[R-sig-ME] GLMM with lme4/ marginal predictions

Fri Feb 3 19:54:42 CET 2012

Hi everybody,

I have a (overdispersed) Poisson GLMM  and would like to calculate
marginal predictions while taking random effects into account. To do
that, I am following a simulation based approach which is briefly
described in the technical appendix of the following paper by David
Atkins and colleagues (p. 26):

http://depts.washington.edu/cshrb/newweb/stats%20documents/Draft.Longitudinal.Regression.pdf

The basic idea is to draw N number of samples from the posterior
distributions of the random effects and then averaging the predictions
over all N realizations of the data. So far so good. My problem is now
that I would like to get marginal counts from a model that, besides
including my main variable of interest, includes other covariates as
well. Now, if I would just doing predictions from fixed effects, I
would just average the predictions across my data. However, I cannot
think of a way to average across the random draws from the posterior
random effects distributions _and_ averaging predictions across my
data at the same time? That is, integrating out the random effects
_and_ integrating predictions over other covariates.
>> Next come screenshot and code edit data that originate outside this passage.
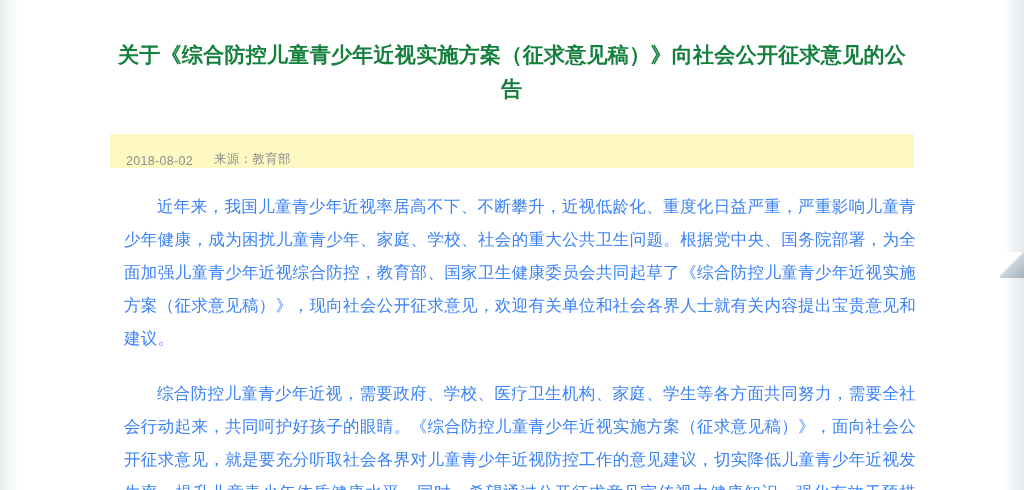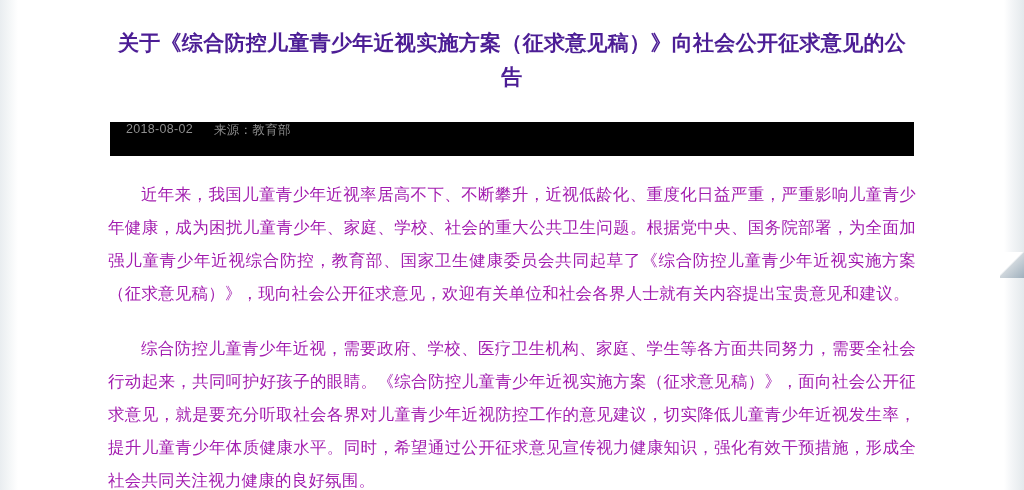--- a/index.html
+++ b/index.html
@@ -54,11 +54,11 @@
 
   .title {
     margin: 0;
-    padding: 26px 110px 0 110px;
+    padding: 38px 110px 0 110px;
     font-size: 21px;
     line-height: 34px;
     font-weight: bold;
-    color: #4c1d95;
+    color: #15803d;
     text-align: center;
     letter-spacing: 0.3px;
   }

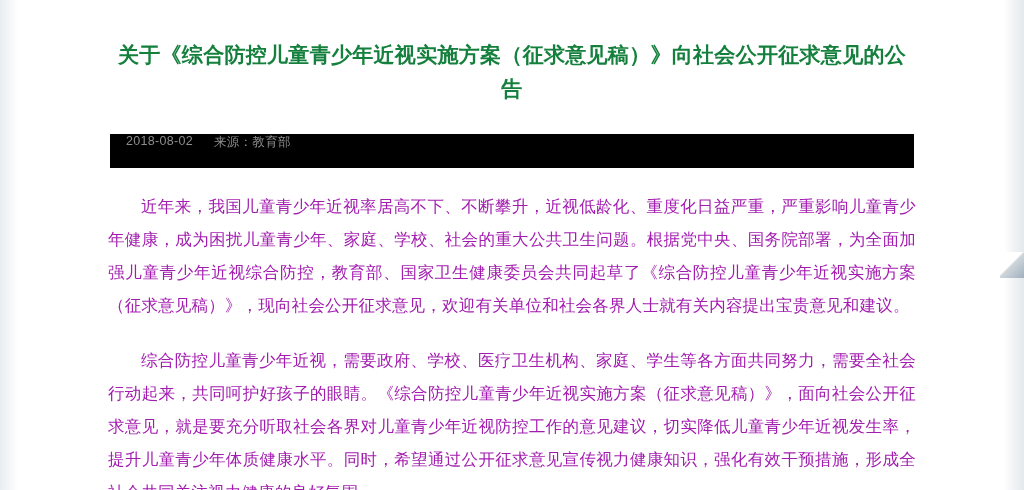--- a/index.html
+++ b/index.html
@@ -65,10 +65,10 @@
 
   .meta-bar {
     margin: 28px 110px 0 110px;
-    background: #000000;
+    background: #fef9c3;
     height: 34px;
     display: flex;
-    align-items: flex-start;
+    align-items: flex-end;
     padding-left: 16px;
     box-sizing: border-box;
   }

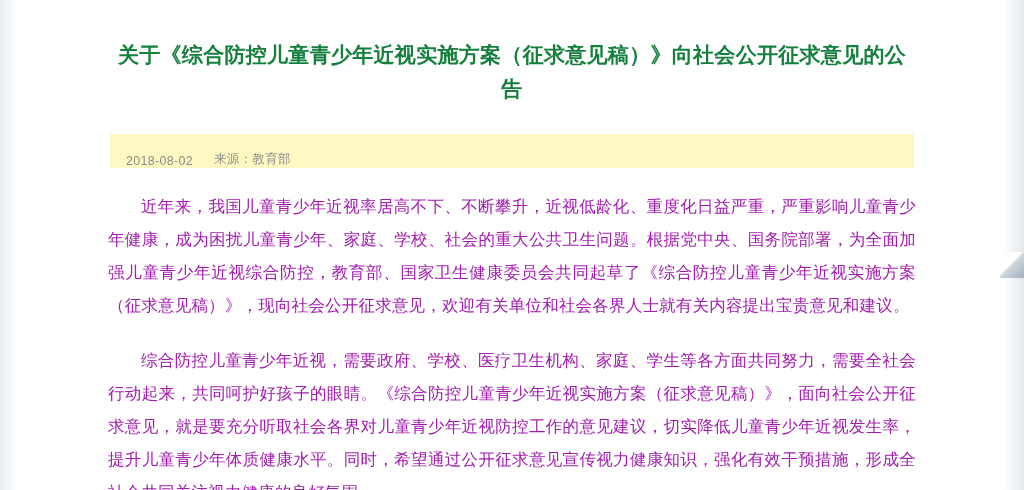--- a/index.html
+++ b/index.html
@@ -89,10 +89,10 @@
     padding-top: 22px;
   }
   .para {
-    margin: 0 0 22px 0;
+    margin: 0 0 22px 16px;
     font-size: 16.5px;
     line-height: 33px;
-    color: #a21caf;
+    color: #3b82f6;
     text-indent: 2em;
     text-align: justify;
     letter-spacing: 0.2px;

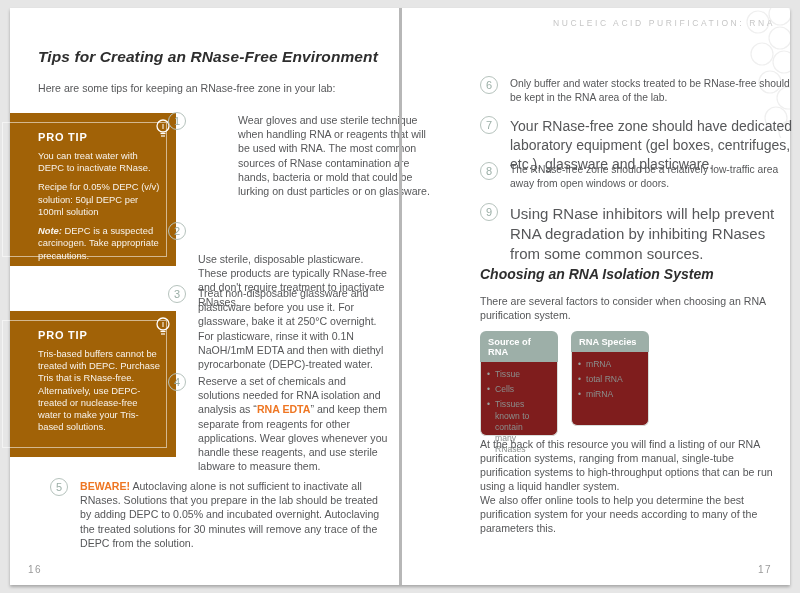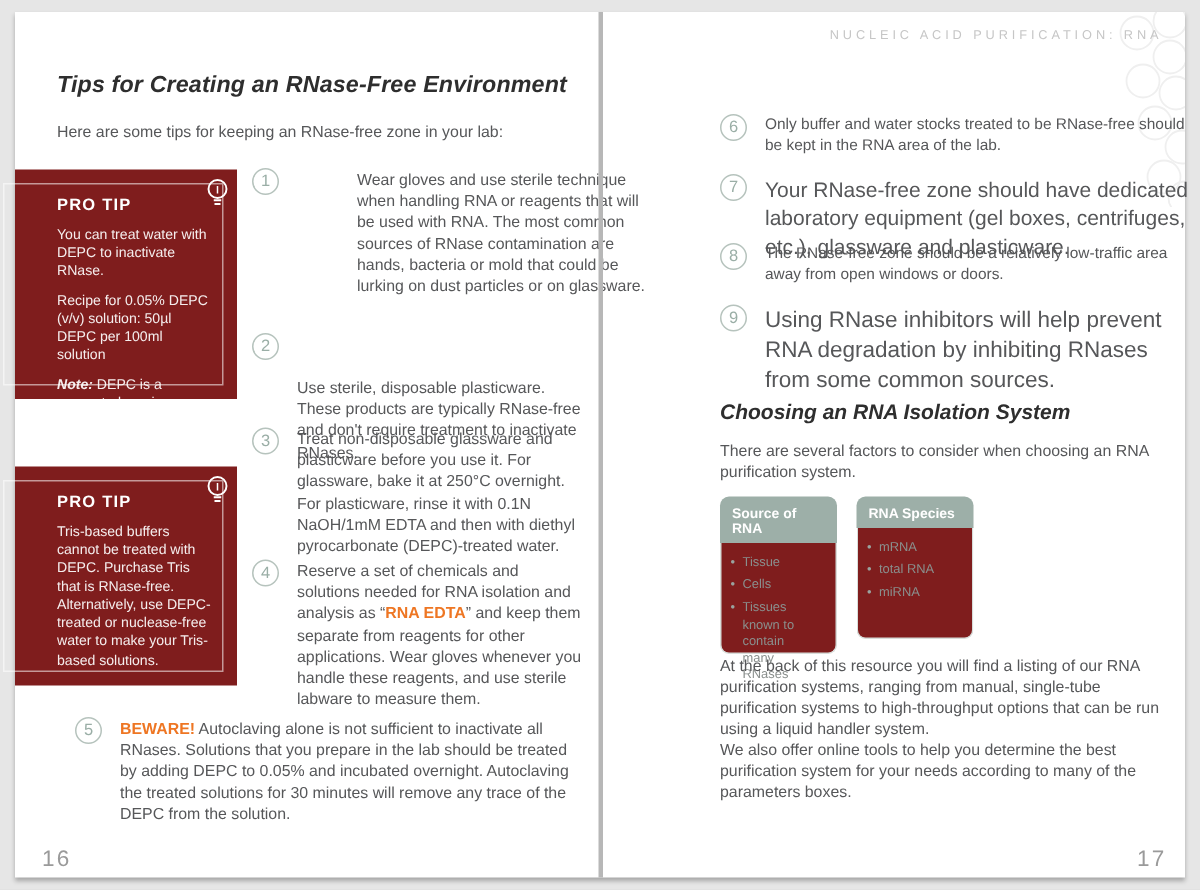--- a/index.html
+++ b/index.html
@@ -19,7 +19,7 @@
                 color:#2e2e2e; letter-spacing:0.1px; }
   .page-intro { position:absolute; left:28px; top:74px; font-size:10.6px; color:#565759; }
 
-  .protip { position:absolute; left:0; width:148px; background:#7f1d1d; color:#fff; }
+  .protip { position:absolute; left:0; width:166px; background:#a16207; color:#fff; }
   .protip-frame { position:absolute; left:-8px; top:9px; right:9px; bottom:9px;
                   border:1px solid rgba(255,255,255,0.55); }
   .protip-inner { position:relative; padding:18px 16px 10px 28px; }

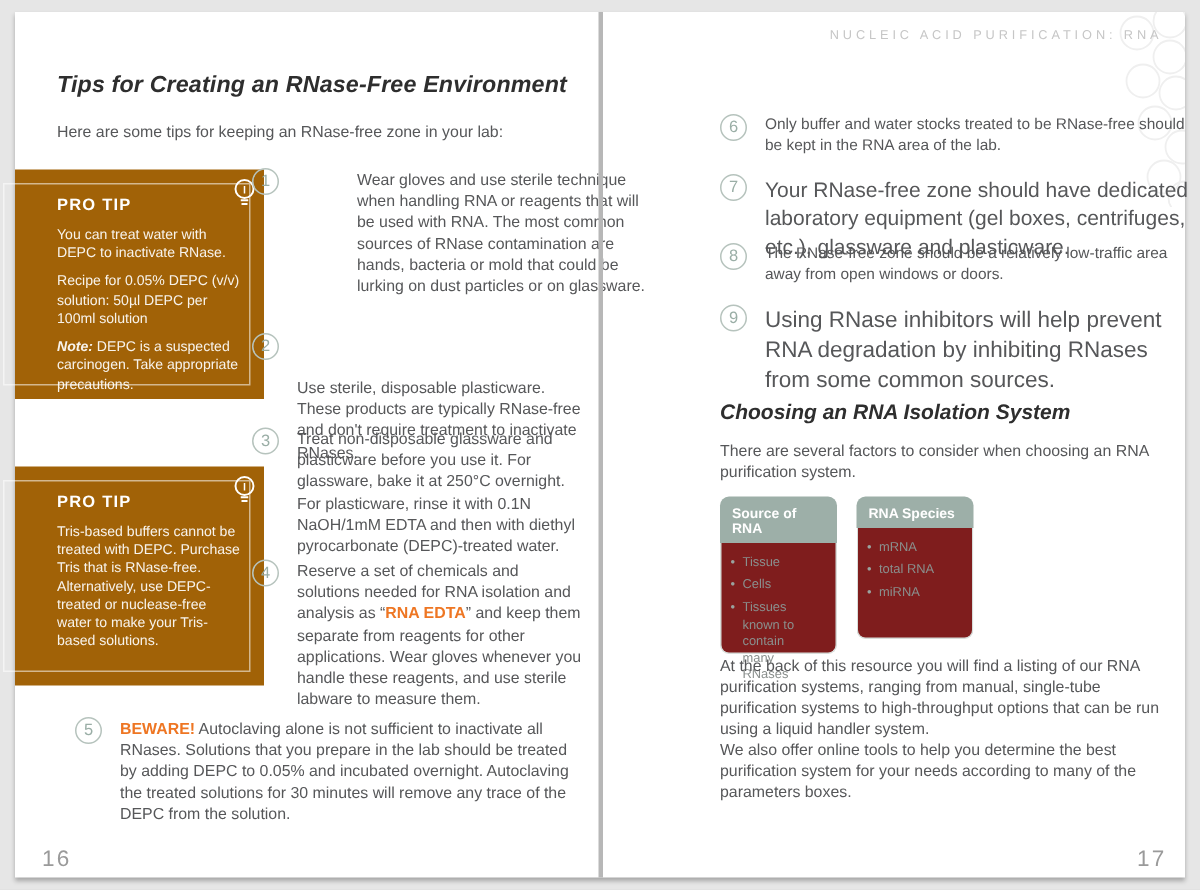--- a/index.html
+++ b/index.html
@@ -185,7 +185,7 @@
 
       <div class="outro">
         <div>At the back of this resource you will find a listing of our RNA purification systems, ranging from manual, single-tube purification systems to high-throughput options that can be run using a liquid handler system.</div>
-        <div>We also offer online tools to help you determine the best purification system for your needs according to many of the parameters boxes.</div>
+        <div>We also offer online tools to help you determine the best purification system for your needs according to many of the parameters this.</div>
       </div>
 
       <div class="page-num" style="left:748px; top:556px;">17</div>

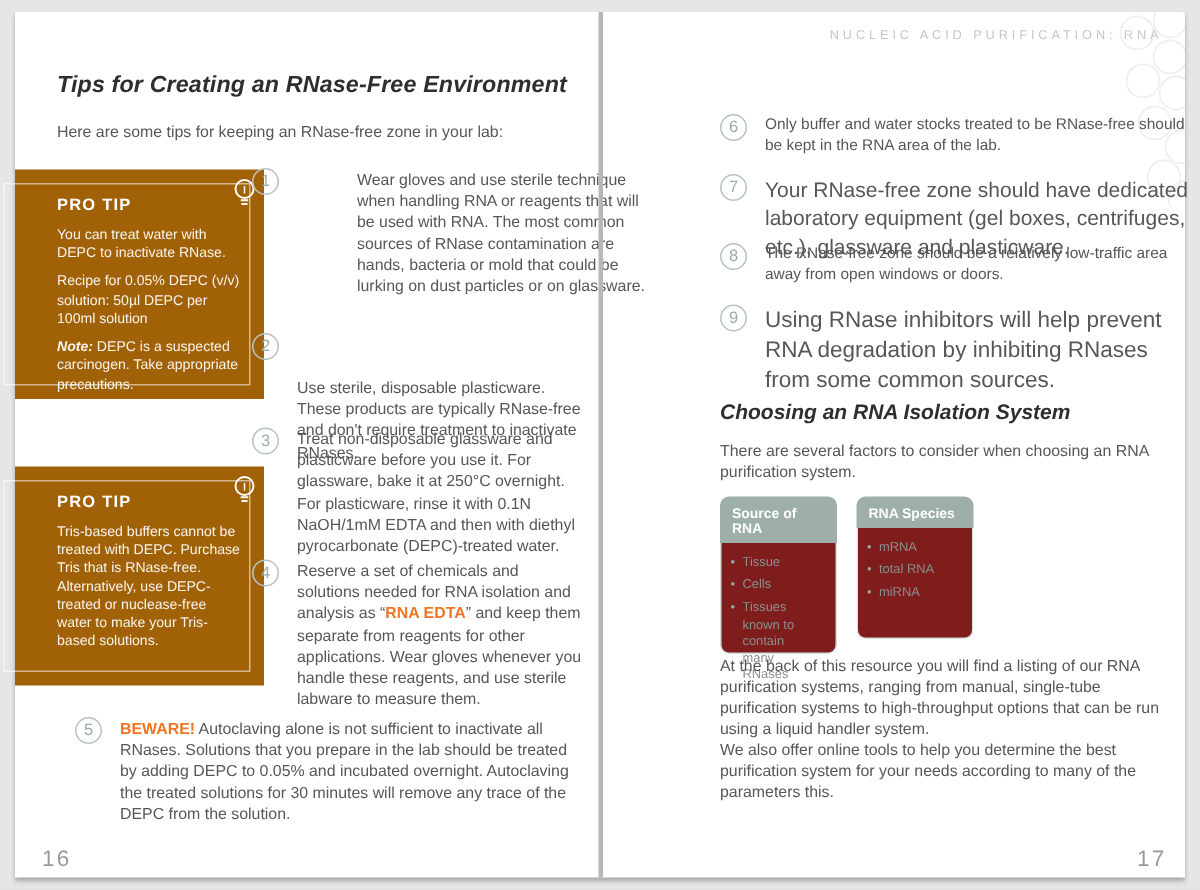--- a/index.html
+++ b/index.html
@@ -12,7 +12,7 @@
 
   
   .body-text { color:#565759; font-size:10.6px; line-height:1.34; }
-  .page-num { position:absolute; font-size:15px; letter-spacing:1.5px; color:#9a9a9a; }
+  .page-num { position:absolute; font-size:10px; letter-spacing:1.5px; color:#9a9a9a; }
 
   
   .page-title { position:absolute; left:28px; top:40px; font-size:15.5px; font-weight:bold; font-style:italic;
I was hoping that somebody here may have done something similar in the
past and could give me a hint?

To be a bit more concrete, I will post some code to illustrate the problem:

My data are yearly observations (5 years) from (~900) schools that are
nested within (~170) school districts.
So, a model with only my independent variable of interest (hfc2) could
look like this:

model.1=glmer(paidcount ~ hfc2  +
    (1|obs_effect) + (1+hfc2|school.id) + (1+hfc2|dist.id), family="poisson",
    offset=log(offspaid0), verbose=FALSE, data=mc1)

What follows is the code to draw from the posterior random effects
distributions and averaging predictions across draws:

(This code is mostly adopted from the above mentioned paper's
accompanying webpage:
http://depts.washington.edu/cshrb/newweb/stats%20documents/Rcode2011.R )

#-------------START-----------#

### Number of simulations
M <- 10000

### Fixed-effect estimates
beta <- fixef(model.1)

### Variance-covariance information
vc <- VarCorr(model.1)

### Pull-out over-dispersion term (as SD)
sdover <- as.numeric(attr(vc$obs_effect, "stddev"))

### Pull-out var-cov of random-effects as matrix (school level)
sdid.school <- as.matrix(vc$school.id)[1:2, 1:2]

### Pull-out var-cov of random-effects as matrix (district level)
sdid.dist <- as.matrix(vc$dist.id)[1:2, 1:2]

### Generate M random draws from variances
rover <- rnorm(M, sd = sdover)
rid1 <- mvrnorm(M, mu = rep(0,2), Sigma = sdid.school)
rid2 <- mvrnorm(M, mu = rep(0,2), Sigma = sdid.dist)

### Get predictions including fixed-effects as well as M
### simulations from random-effects (and averaging)

mean.offset=mean(mc1$offspaid0) #for multiplication with exponentiated baseline

marg.nohfc <- mean(exp(beta[1])*mean.offset * #baseline
              exp(rover + rid1 + rid2 ))

marg.hfc <- mean(exp(beta[1])*mean.offset * #baseline
              exp(beta[2] + #covariate
              rover + rid1 + rid2 ))

#Displaying marginal counts
round(cbind(marg.hfc.el, marg.nohfc.el), 2)

#-------------END-----------#

At this point, I get the marginal counts for my independent (binary)
variable. I am just not sure how to average predictions across my data
as well, if I have other covariates in the model?

Any help is much appreciated!

Joerg